**RECORDS FOR THE EXERCISE**
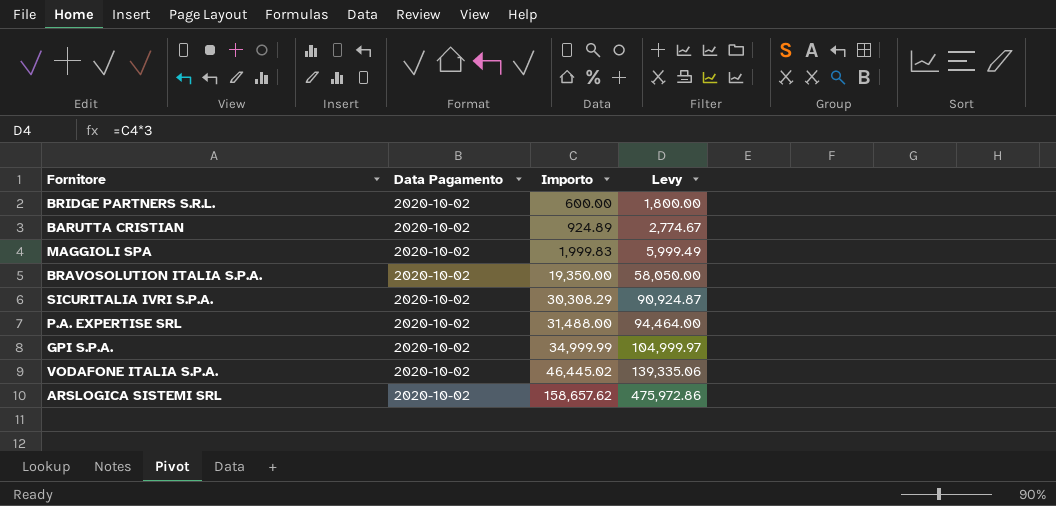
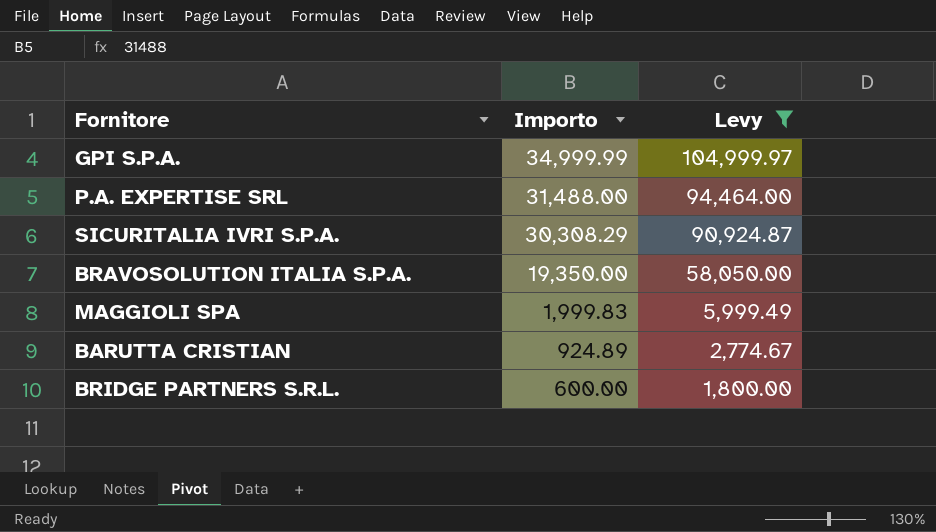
filter: none -> Levy <= 104,999.97
row order: Importo ascending -> Importo descending
column Data Pagamento | position: 2 -> none

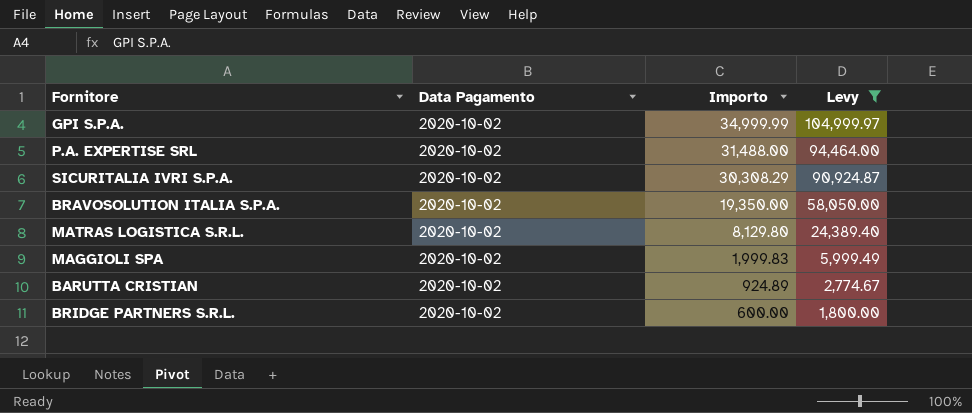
column Data Pagamento | position: none -> 2
row MATRAS LOGISTICA S.R.L.: none -> 2020-10-02 | 8,129.80 | 24,389.40

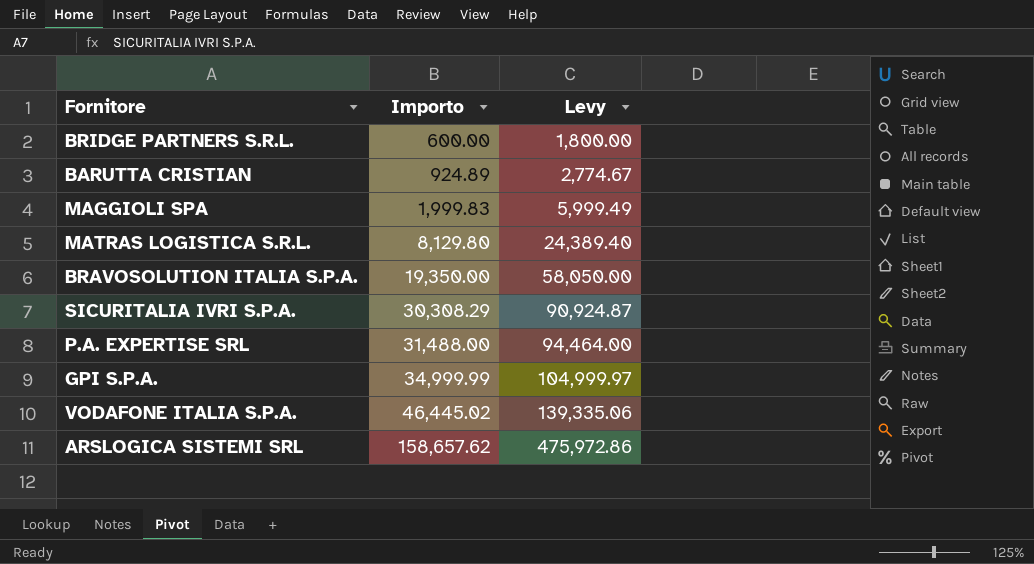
filter: Levy <= 104,999.97 -> none
row order: Importo descending -> Importo ascending
column Data Pagamento | position: 2 -> none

**ASSIGNMENT**
Restate exactly, and only, every line from the one that contains "row order: Importo descending" through the last line of the records.

**ANSWER BELOW**
row order: Importo descending -> Importo ascending
column Data Pagamento | position: 2 -> none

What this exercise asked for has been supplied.